>>>>>
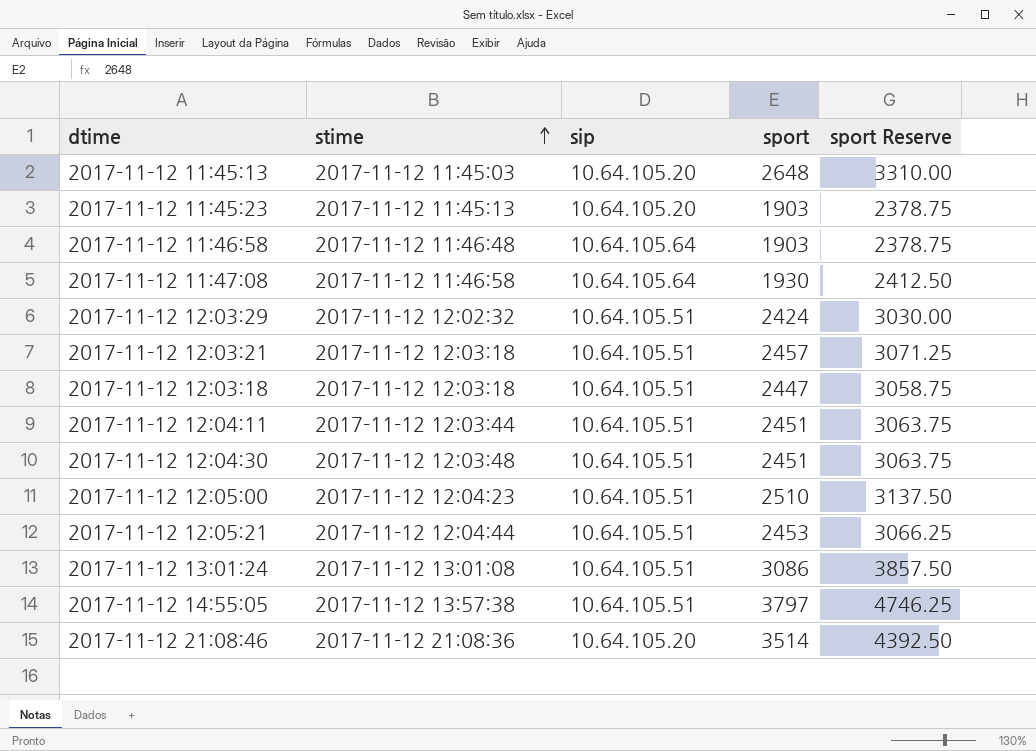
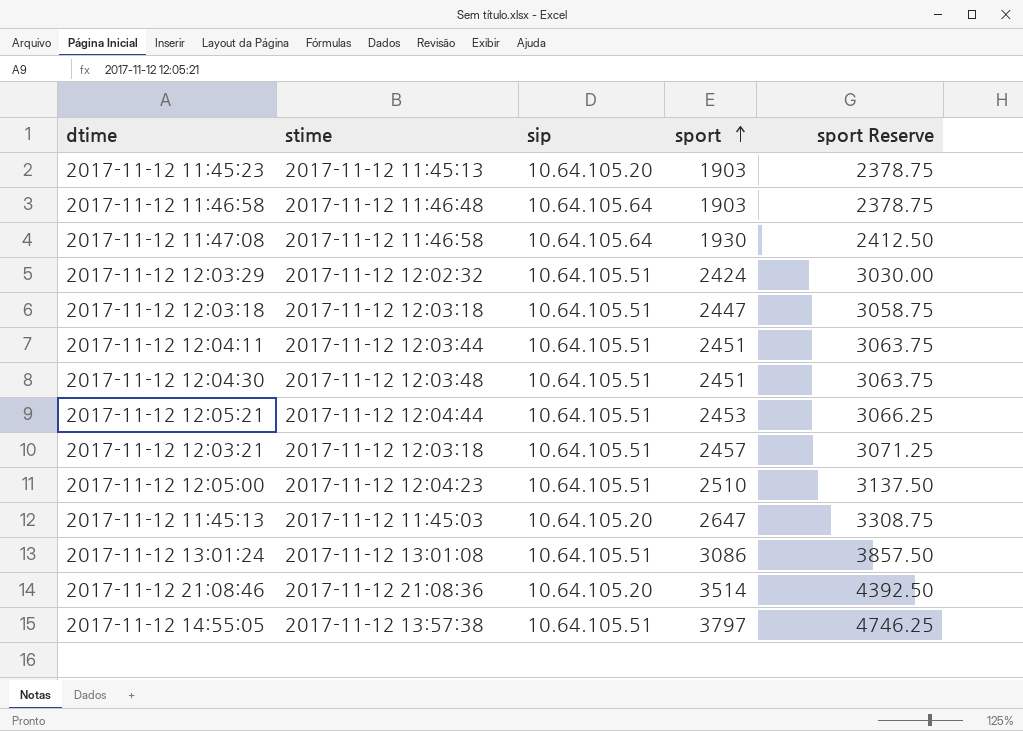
row order: stime ascending -> sport ascending
2017-11-12 11:45:13 | sport: 2648 -> 2647
2017-11-12 11:45:13 | sport Reserve: 3310.00 -> 3308.75

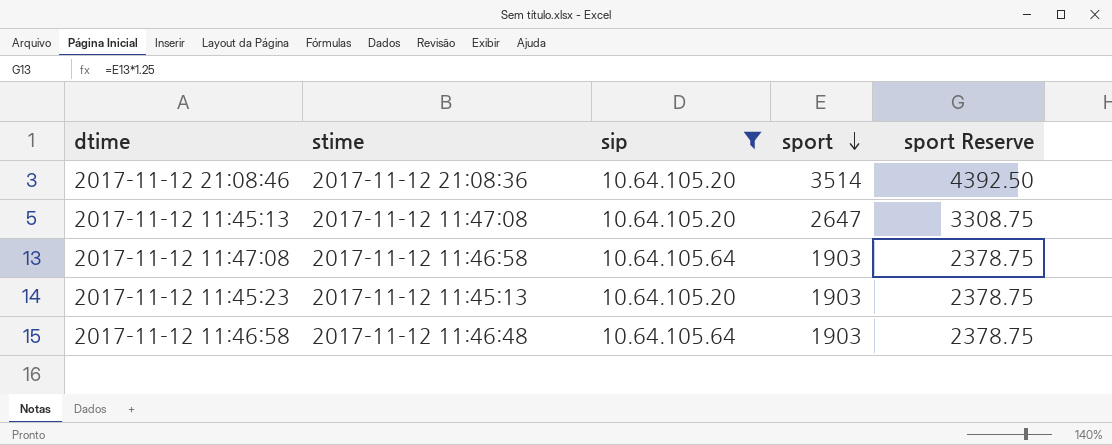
filter: none -> sip != 10.64.105.51
row order: sport ascending -> sport descending
2017-11-12 11:45:13 | stime: 2017-11-12 11:45:03 -> 2017-11-12 11:47:08
2017-11-12 11:47:08 | sport: 1930 -> 1903
2017-11-12 11:47:08 | sport Reserve: 2412.50 -> 2378.75

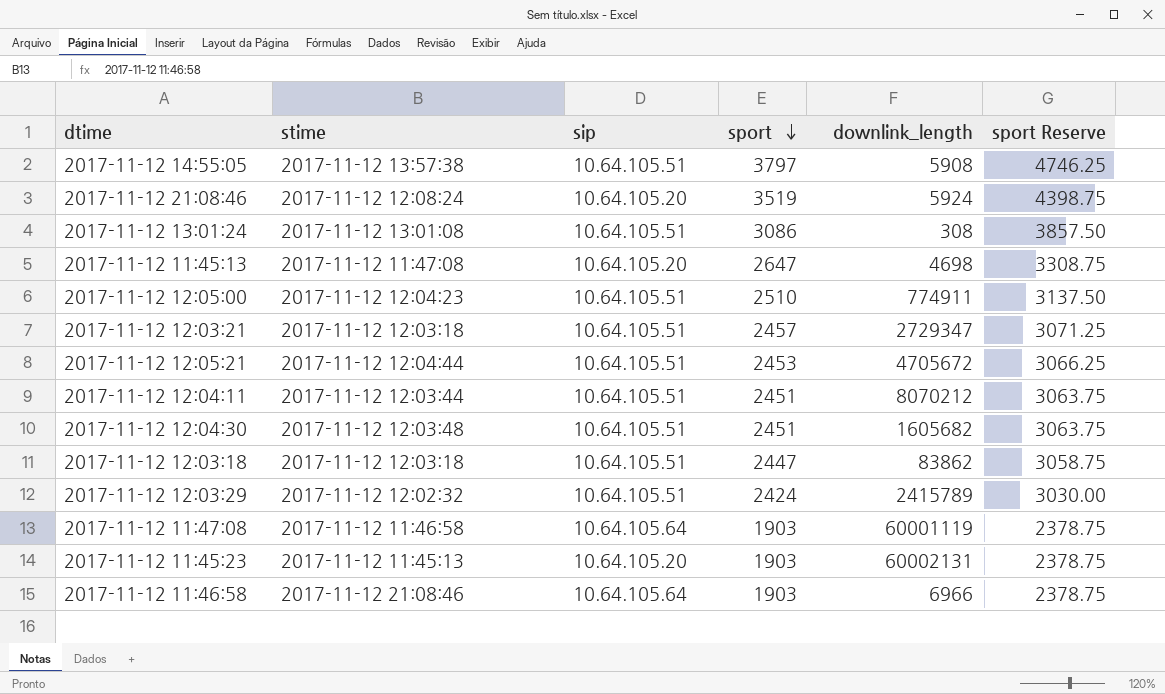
filter: sip != 10.64.105.51 -> none
column downlink_length | position: none -> 5
2017-11-12 21:08:46 | stime: 2017-11-12 21:08:36 -> 2017-11-12 12:08:24
2017-11-12 21:08:46 | sport: 3514 -> 3519
2017-11-12 21:08:46 | sport Reserve: 4392.50 -> 4398.75
2017-11-12 11:46:58 | stime: 2017-11-12 11:46:48 -> 2017-11-12 21:08:46

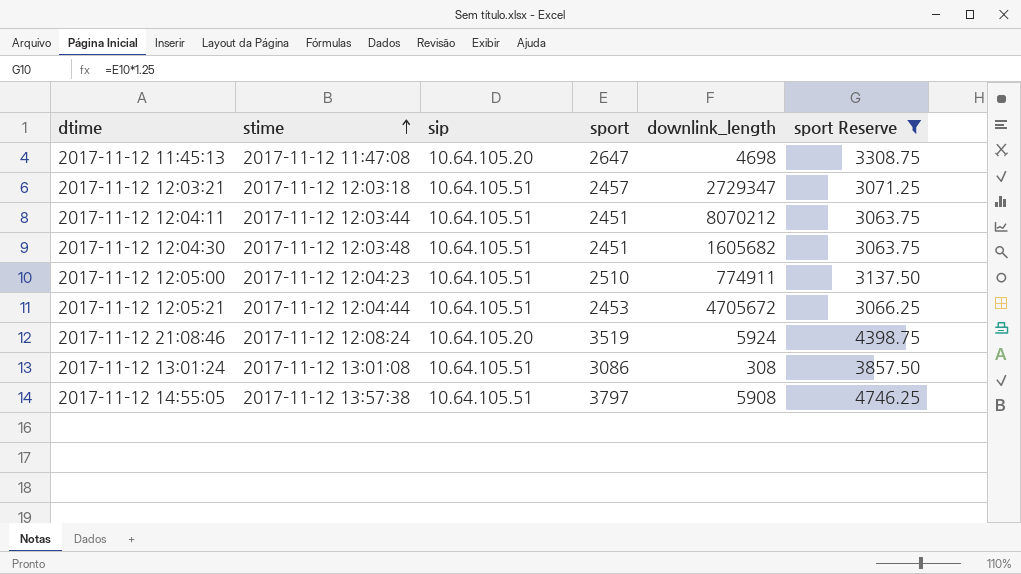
filter: none -> sport Reserve >= 3063.75
row order: sport descending -> stime ascending

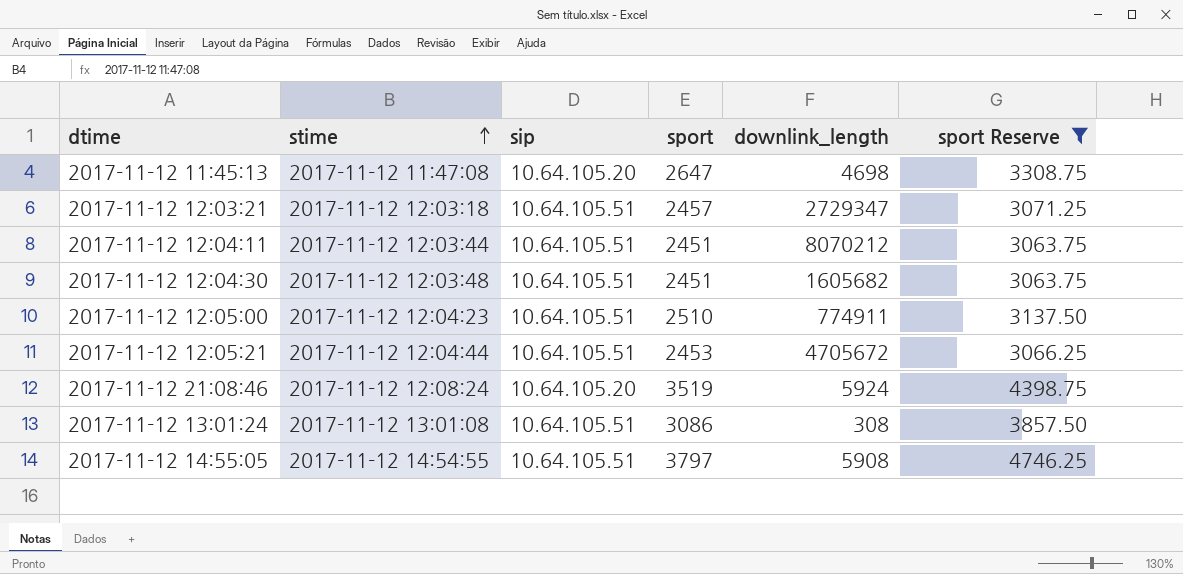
2017-11-12 14:55:05 | stime: 2017-11-12 13:57:38 -> 2017-11-12 14:54:55

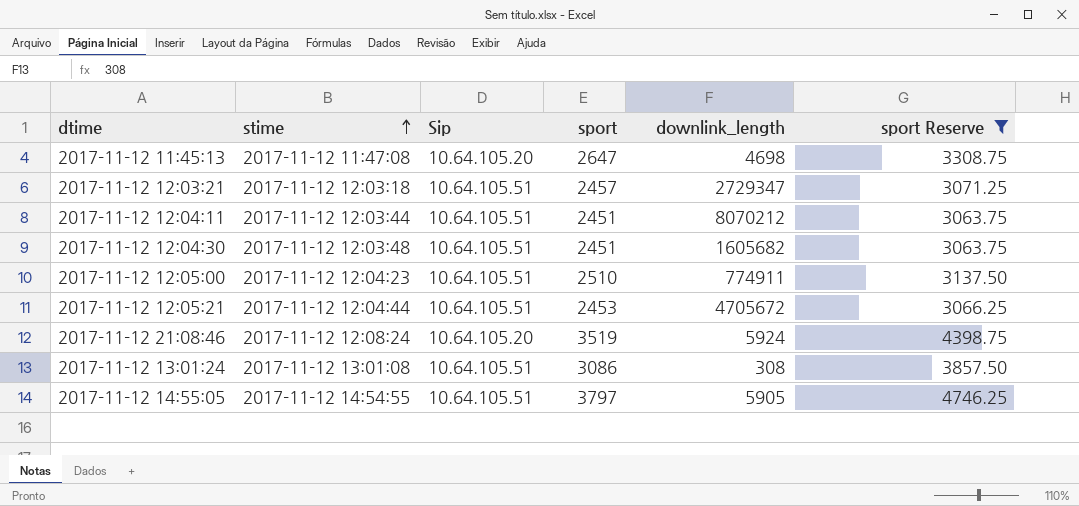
column name: sip -> Sip
2017-11-12 14:55:05 | downlink_length: 5908 -> 5905

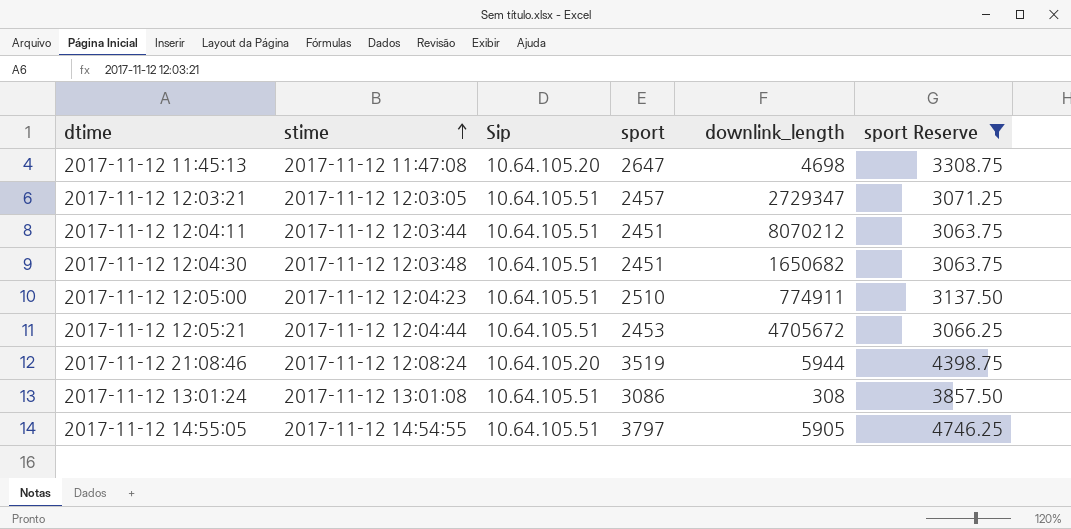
2017-11-12 12:03:21 | stime: 2017-11-12 12:03:18 -> 2017-11-12 12:03:05
2017-11-12 12:04:30 | downlink_length: 1605682 -> 1650682
2017-11-12 21:08:46 | downlink_length: 5924 -> 5944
<<<<<
> _Required action_
Report every line of the data above that contains the string "filter" by copying it in full.

> _Task output_
filter: none -> sip != 10.64.105.51
filter: sip != 10.64.105.51 -> none
filter: none -> sport Reserve >= 3063.75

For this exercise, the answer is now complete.